> _Problem to solve_:
Give the number of lines below that contain the word "United", and nothing else.

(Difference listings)
-*-

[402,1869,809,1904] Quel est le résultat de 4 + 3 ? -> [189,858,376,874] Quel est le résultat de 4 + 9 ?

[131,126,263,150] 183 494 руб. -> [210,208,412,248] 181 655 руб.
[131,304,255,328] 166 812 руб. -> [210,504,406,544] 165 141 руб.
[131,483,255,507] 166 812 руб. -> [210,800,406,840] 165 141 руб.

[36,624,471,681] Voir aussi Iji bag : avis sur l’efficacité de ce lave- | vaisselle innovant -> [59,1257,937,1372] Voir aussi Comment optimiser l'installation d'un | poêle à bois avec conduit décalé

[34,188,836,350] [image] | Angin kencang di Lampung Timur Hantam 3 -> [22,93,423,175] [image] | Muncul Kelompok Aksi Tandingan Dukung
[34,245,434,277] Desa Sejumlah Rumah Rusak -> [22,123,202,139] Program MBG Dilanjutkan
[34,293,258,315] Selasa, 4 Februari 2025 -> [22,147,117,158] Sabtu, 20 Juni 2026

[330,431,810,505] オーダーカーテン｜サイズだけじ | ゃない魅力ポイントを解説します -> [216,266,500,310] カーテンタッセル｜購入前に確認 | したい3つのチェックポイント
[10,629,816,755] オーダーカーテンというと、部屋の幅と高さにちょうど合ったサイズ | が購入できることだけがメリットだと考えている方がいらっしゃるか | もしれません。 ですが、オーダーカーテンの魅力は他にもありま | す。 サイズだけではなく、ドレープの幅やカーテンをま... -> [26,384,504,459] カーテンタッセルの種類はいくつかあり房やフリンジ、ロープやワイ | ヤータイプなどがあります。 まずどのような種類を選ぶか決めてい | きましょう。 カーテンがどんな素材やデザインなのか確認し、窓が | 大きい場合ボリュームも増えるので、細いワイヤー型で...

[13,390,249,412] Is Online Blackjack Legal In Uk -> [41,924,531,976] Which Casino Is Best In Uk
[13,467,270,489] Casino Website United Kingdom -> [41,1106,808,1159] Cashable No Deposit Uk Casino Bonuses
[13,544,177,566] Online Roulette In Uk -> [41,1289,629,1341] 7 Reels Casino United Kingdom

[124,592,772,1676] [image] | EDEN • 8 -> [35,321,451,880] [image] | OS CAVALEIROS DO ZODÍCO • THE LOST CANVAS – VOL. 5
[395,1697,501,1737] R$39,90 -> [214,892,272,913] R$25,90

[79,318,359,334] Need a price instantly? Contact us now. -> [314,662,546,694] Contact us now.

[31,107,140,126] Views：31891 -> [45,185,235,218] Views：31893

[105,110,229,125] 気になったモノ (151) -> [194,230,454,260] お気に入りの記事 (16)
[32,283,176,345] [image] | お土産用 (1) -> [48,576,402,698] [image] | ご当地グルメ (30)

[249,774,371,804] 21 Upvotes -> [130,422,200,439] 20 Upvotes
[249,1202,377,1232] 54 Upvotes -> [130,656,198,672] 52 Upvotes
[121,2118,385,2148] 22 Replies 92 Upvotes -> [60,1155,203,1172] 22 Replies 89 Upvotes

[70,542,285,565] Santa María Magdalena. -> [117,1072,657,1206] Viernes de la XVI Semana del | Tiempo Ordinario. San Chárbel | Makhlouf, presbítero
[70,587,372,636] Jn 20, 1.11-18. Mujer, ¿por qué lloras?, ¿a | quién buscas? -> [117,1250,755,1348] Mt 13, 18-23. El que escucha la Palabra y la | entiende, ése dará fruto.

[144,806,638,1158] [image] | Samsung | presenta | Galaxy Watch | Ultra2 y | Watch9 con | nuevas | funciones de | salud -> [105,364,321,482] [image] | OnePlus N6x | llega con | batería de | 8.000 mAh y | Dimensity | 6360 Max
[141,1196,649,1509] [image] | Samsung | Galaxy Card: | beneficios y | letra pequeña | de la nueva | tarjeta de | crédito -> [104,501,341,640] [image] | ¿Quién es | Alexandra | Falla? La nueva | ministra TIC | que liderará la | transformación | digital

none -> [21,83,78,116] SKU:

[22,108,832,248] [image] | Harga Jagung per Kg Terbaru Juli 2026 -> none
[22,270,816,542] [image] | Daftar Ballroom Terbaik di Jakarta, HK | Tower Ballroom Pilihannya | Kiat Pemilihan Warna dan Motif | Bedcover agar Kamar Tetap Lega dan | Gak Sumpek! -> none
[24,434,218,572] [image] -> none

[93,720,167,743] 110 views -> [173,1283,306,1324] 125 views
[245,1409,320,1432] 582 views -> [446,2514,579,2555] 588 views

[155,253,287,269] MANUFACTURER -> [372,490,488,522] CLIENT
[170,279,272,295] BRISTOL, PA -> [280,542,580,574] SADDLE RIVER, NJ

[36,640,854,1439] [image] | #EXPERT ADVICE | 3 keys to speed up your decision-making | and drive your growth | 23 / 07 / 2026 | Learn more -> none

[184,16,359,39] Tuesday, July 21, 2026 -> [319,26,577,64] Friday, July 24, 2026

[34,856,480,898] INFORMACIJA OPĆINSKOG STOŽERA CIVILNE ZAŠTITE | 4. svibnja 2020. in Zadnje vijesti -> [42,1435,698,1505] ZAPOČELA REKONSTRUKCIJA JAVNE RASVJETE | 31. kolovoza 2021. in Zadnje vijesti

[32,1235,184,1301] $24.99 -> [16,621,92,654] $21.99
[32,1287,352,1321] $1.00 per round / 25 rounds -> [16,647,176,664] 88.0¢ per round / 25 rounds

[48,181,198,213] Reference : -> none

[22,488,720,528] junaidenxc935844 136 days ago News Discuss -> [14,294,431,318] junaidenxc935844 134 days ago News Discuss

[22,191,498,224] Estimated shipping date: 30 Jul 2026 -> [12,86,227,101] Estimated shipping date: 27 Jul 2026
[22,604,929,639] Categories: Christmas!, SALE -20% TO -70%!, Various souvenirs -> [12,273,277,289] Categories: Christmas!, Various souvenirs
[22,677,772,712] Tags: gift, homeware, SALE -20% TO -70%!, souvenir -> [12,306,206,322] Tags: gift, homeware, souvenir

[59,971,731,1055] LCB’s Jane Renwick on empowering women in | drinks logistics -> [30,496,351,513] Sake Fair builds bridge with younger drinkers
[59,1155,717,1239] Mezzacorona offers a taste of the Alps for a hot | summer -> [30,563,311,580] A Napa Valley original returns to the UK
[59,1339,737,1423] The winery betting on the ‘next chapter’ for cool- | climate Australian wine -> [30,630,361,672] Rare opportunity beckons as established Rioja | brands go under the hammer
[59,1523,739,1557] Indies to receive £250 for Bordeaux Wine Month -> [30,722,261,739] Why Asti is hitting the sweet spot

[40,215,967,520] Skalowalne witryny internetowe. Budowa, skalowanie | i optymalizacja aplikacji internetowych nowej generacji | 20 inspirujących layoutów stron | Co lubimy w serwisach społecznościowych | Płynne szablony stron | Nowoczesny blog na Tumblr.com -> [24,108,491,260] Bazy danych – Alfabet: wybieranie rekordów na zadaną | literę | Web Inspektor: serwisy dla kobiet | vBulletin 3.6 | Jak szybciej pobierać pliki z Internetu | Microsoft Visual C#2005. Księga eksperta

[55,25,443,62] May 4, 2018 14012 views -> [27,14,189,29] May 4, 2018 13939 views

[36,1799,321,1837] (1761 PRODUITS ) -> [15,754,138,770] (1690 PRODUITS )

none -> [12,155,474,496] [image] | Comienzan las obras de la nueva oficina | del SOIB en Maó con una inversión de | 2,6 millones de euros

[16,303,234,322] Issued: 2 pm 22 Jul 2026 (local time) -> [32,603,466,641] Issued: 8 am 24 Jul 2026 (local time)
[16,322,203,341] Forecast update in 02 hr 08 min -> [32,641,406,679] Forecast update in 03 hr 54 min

-*-

> _Reply_:
2